Abstract: Human Perivascular Stem Cells Induce Bone Regeneration In A Rat Spinal Fusion Model (2013 AAAS Annual Meeting (14-18 February 2013))

Saturday, February 16, 2013

Auditorium/Exhibit Hall C (Hynes Convention Center)

Le Chang , Dental and Craniofacial Research Institute, School of Dentistry, University of California, Los Angeles, Los Angeles, CA

Greg Astrian , Dental and Craniofacial Research Institute, School of Dentistry, University of California, Los Angeles, Los Angeles, CA

Choon Chung , Dental and Craniofacial Research Institute, School of Dentistry, University of California, Los Angeles, Los Angeles, CA

Aaron James , Department of Pathology & Laboratory Medicine, University of California, Los Angeles, Los Angeles, CA

Autologous bone grafting, the current gold standard for orthopedic spinal fusion procedures, is impeded by donor site mortality, limited bone supply and complications associated with extended surgical time. Recently, the search for a novel source to engineer bone and soft tissue has led to increased interest in stem cell therapies. Human Perivascular Stem Cells (hPSCs) have been identified by our laboratory and show promise as osteoprogenitor cells. hPSCs are abundantly found in pericytes and adventitial cells of microvessels and large blood vessels from human lipoaspirate. In this study, we analyzed rat spines samples after spinal fusion to evaluate the osteogenic potential of hPSCs.

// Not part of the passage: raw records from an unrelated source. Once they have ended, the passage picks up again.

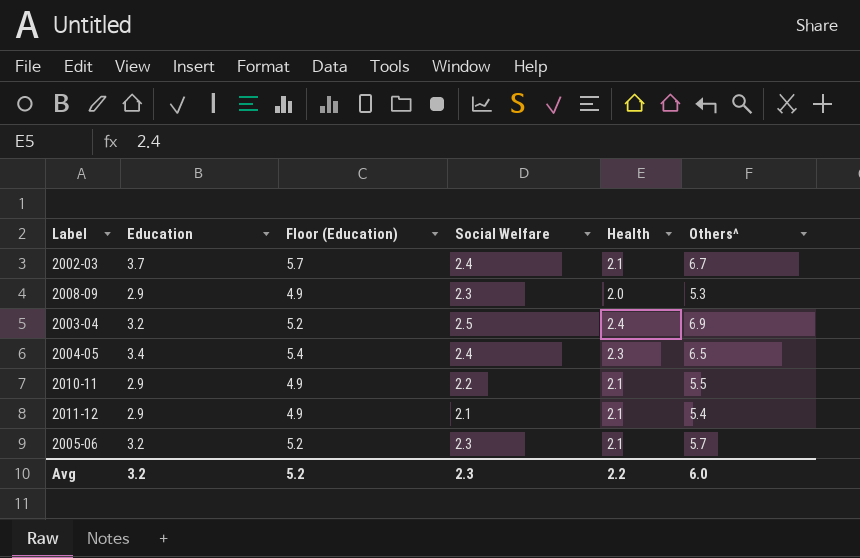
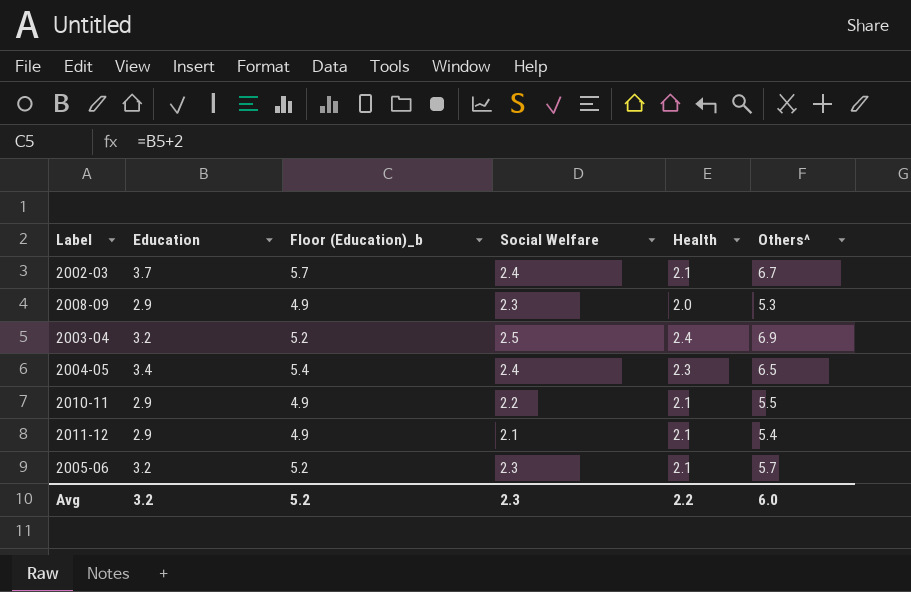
column name: Floor (Education) -> Floor (Education)_b

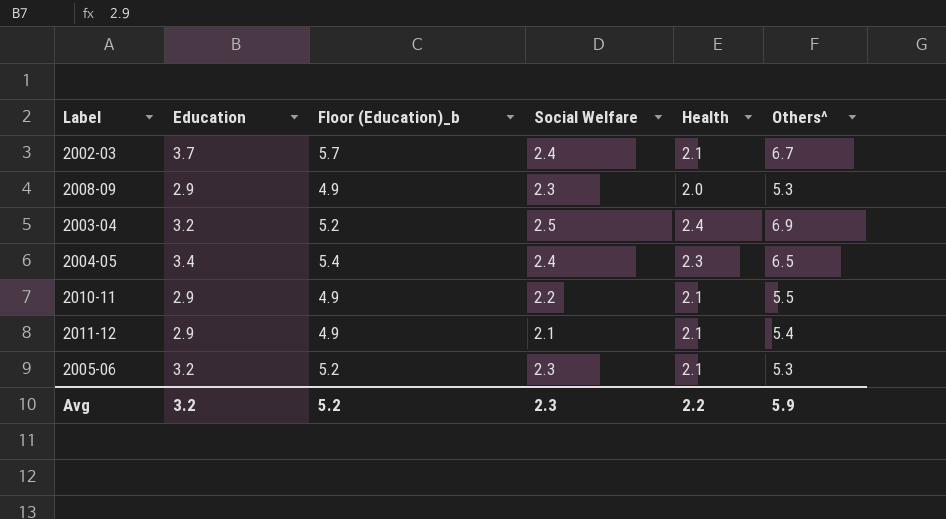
2005-06 | Others^: 5.7 -> 5.3
Avg | Others^: 6.0 -> 5.9

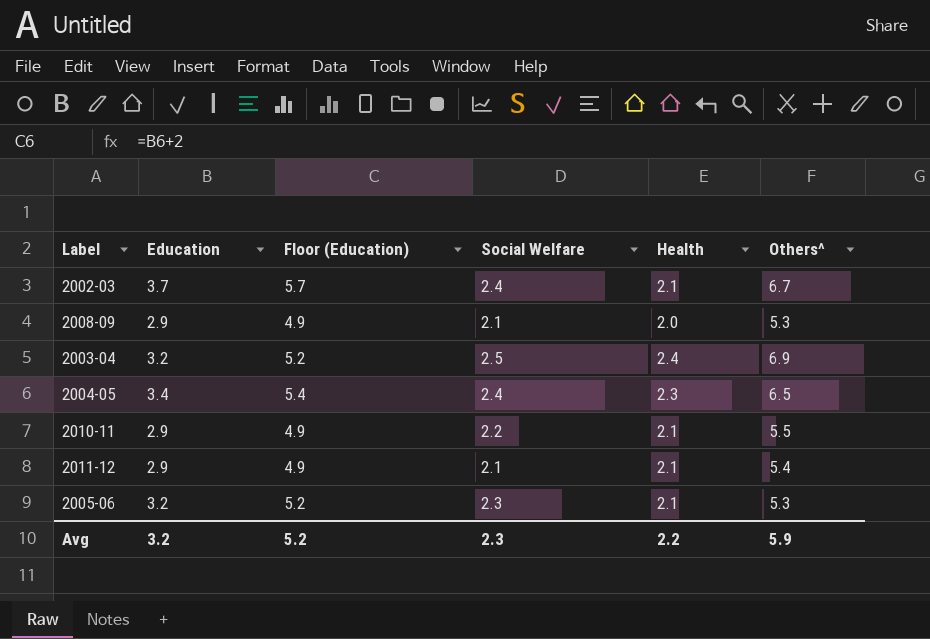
column name: Floor (Education)_b -> Floor (Education)
2008-09 | Social Welfare: 2.3 -> 2.1

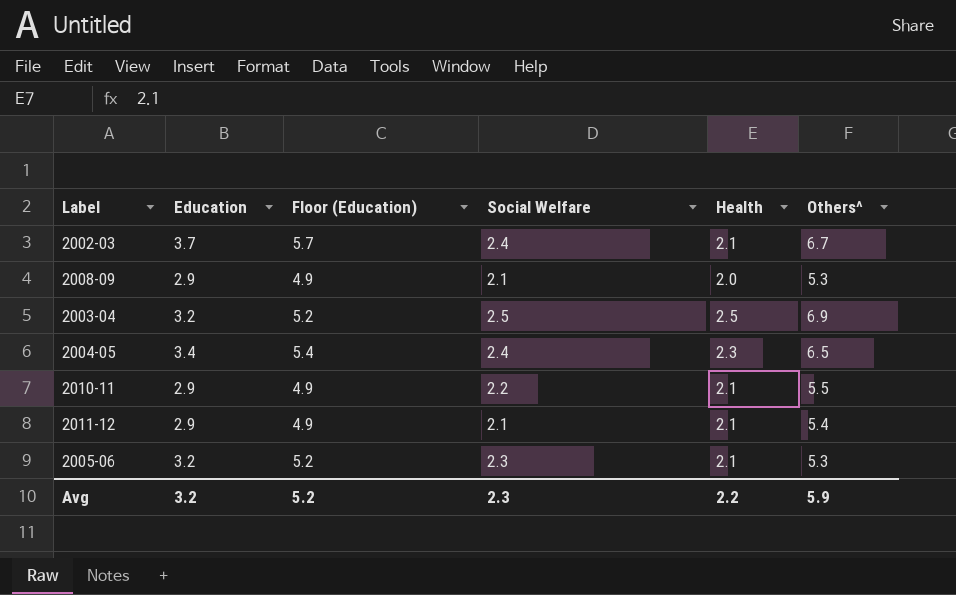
2003-04 | Health: 2.4 -> 2.5

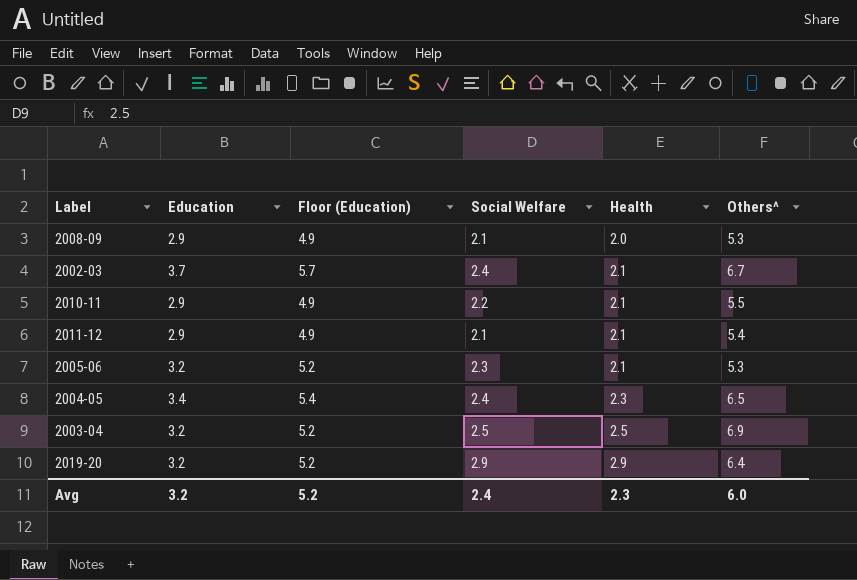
row order: none -> Health ascending
row 2019-20: none -> 3.2 | 5.2 | 2.9 | 2.9 | 6.4
Avg | Social Welfare: 2.3 -> 2.4
Avg | Health: 2.2 -> 2.3
Avg | Others^: 5.9 -> 6.0

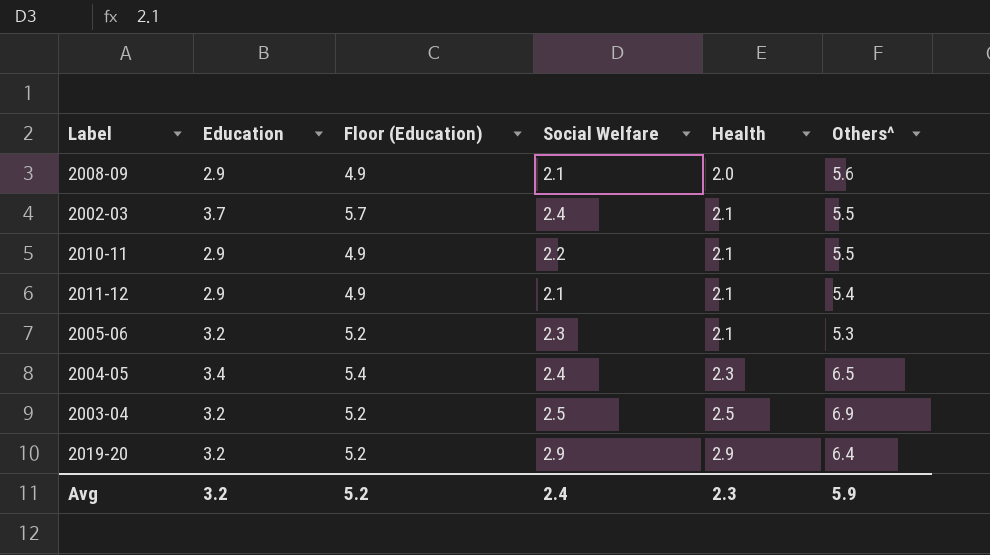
2008-09 | Others^: 5.3 -> 5.6
2002-03 | Others^: 6.7 -> 5.5
Avg | Others^: 6.0 -> 5.9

We obtained PSCs that were sorted from cosmetic liposuction by FACS (Fluorescent-activated cell sorting), based on differential expression of CD45, CD34, and CD146. Our rat spine samples were derived from postereolateral lumbar spinal fusion that was performed on 22 athymic rodents, randomly assigned to treatment groups of varying hPSC dosages (0, 0.15 million, 0.50 million, and 1.5 million hPSCs) using a scaffold of demineralized bone matrix (DBX). Animals were sacrificed at 4 weeks postoperative and spine samples were harvested, fixed in formalin and imaged using high-resolution micro Computed Tomography (MicroCT). Images were analyzed in CTAn to determine bone volume and trabecular number. Samples were decalcified in 19% EDTA, embedded in paraffin, sectioned, and stained for histological analysis. In addition, dynamic biomechanical analyses were performed to calculate torsional strength and stability of the spines.

Manual palpation by application of flexion and extension forces revealed 20% fusion in DBX-only treated animals, while hPSC-treatments obtained 80-100% fusion. MicroCT reconstructions exhibited evidence of non-fusion between DBX-only treated animals, whereas significant bilateral bony bridges were found in all hPSC-treated spines. MicroCT data analysis showed 138-140% increase in bone volume and 119-126% increase in trabecular number when PSC treatment was compared to acellular DBX. Histology revealed increased osteoblast expression, bone volume and evidence of endochondral bone formation in hPSC treated groups. Finally, finite element analysis of hPSC treated groups demonstrated increased biomechanical stability, lower strain energy and less stress strained elements.

In summary, hPSCs exhibit high availability and improved osteogenic potential in the rat spinal fusion model. With the aging US population, bone graft substitutes are needed to increase the standard of care and a surgeon’s armamentarium in spinal fusion procedures. Although further investigation is necessary, the present study shows promise for hPSC-based products as an alternative for bone-graft procedures.